Healthcare shouldn't be linked to employment
By Jeff Jacoby / Boston Globe
Excerpt:
"...An end to employer-based health insurance is exactly what the American
healthcare market needs. Far from being a calamity, it would represent a giant
step toward ending the current system's worst distortions: skyrocketing
premiums, lack of insurance portability, widespread ignorance of medical prices,
and overconsumption of health services.
With more than 90 percent of private healthcare plans in the United States
obtained through employers, it might seem unnatural to get health insurance any
other way. But what's unnatural is the link between healthcare and employment.
After all, we don't rely on employers for auto, homeowners, or life insurance.
Those policies we buy in an open market, where numerous insurers and agents
compete for our business.
Health insurance is different only because of an idiosyncrasy in the tax code
dating back 60 years - a good example, to quote Milton Friedman, of how one bad
government policy leads to another.
During World War II, federal wage controls barred employers from raising their
workers' salaries, but said nothing about fringe benefits. So firms competing
for employees at government-restricted wages began offering medical insurance to
sweeten employment offers.
Even sweeter was that employers could deduct those benefits as business
expenses, yet employees didn't have to report them as taxable income. For a
while the IRS resisted that interpretation, but Congress eventually enshrined
the tax-exempt status of employer-based medical insurance in law.
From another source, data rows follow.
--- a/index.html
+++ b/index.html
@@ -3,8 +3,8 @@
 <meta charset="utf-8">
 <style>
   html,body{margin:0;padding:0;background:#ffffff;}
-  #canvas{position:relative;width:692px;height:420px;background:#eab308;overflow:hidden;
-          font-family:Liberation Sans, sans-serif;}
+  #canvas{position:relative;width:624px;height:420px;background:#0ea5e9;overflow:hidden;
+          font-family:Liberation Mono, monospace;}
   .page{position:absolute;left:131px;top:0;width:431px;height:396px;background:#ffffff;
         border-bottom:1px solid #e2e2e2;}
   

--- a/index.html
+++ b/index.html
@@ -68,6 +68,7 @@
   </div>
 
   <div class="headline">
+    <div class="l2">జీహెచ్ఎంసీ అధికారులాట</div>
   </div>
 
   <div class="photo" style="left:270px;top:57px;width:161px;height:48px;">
Result: a radical shift in the way Americans paid for medical care. With health
benefits tax-free if they were employer-supplied, tens of millions of Americans
were soon signing up for medical insurance through work. As tax rates rose, so
did the incentive to keep expanding health benefits.
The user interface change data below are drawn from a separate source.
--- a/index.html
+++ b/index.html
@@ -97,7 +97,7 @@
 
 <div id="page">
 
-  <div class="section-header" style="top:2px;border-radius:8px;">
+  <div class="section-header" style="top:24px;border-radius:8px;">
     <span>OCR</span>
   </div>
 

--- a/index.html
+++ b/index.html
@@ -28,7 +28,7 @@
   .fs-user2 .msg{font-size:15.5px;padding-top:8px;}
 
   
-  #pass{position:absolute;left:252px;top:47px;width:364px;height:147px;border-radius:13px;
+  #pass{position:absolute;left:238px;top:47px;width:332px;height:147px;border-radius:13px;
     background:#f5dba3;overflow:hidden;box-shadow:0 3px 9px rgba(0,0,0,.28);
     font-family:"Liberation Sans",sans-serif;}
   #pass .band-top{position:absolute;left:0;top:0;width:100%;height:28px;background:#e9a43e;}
No longer was medical insurance reserved for major expenditures like surgery or
hospitalization. Americans who would never think of using auto insurance to
cover tune-ups and oil changes grew accustomed to having their medical insurer
pay for yearly physicals, prescriptions, and other routine expenses.
We thus ended up with a healthcare system in which the vast majority of bills
are covered by a third party. With someone else picking up the tab, Americans
got used to consuming medical care without regard to price or value.
After all, if it was covered by insurance, why not go to the emergency room for
a simple sore throat? Why not get the name-brand drug instead of a generic?
Unconstrained by consumer cost-consciousness, healthcare spending has soared,
even as overall inflation has remained fairly low. Nevertheless, Americans know
almost nothing about the costs of their medical care....
De-linking medical insurance from employment is the key to reforming healthcare
in the United States. ...
For 60-plus years, a misguided tax preference for employer-sponsored health
insurance has distorted America's healthcare market. The price of that
distortion has been paid in higher costs, fewer choices, and mounting anxiety.
The solution is to restore market forces by fixing the tax code, and liberating
Americans from an employer-based system that has made everything worse.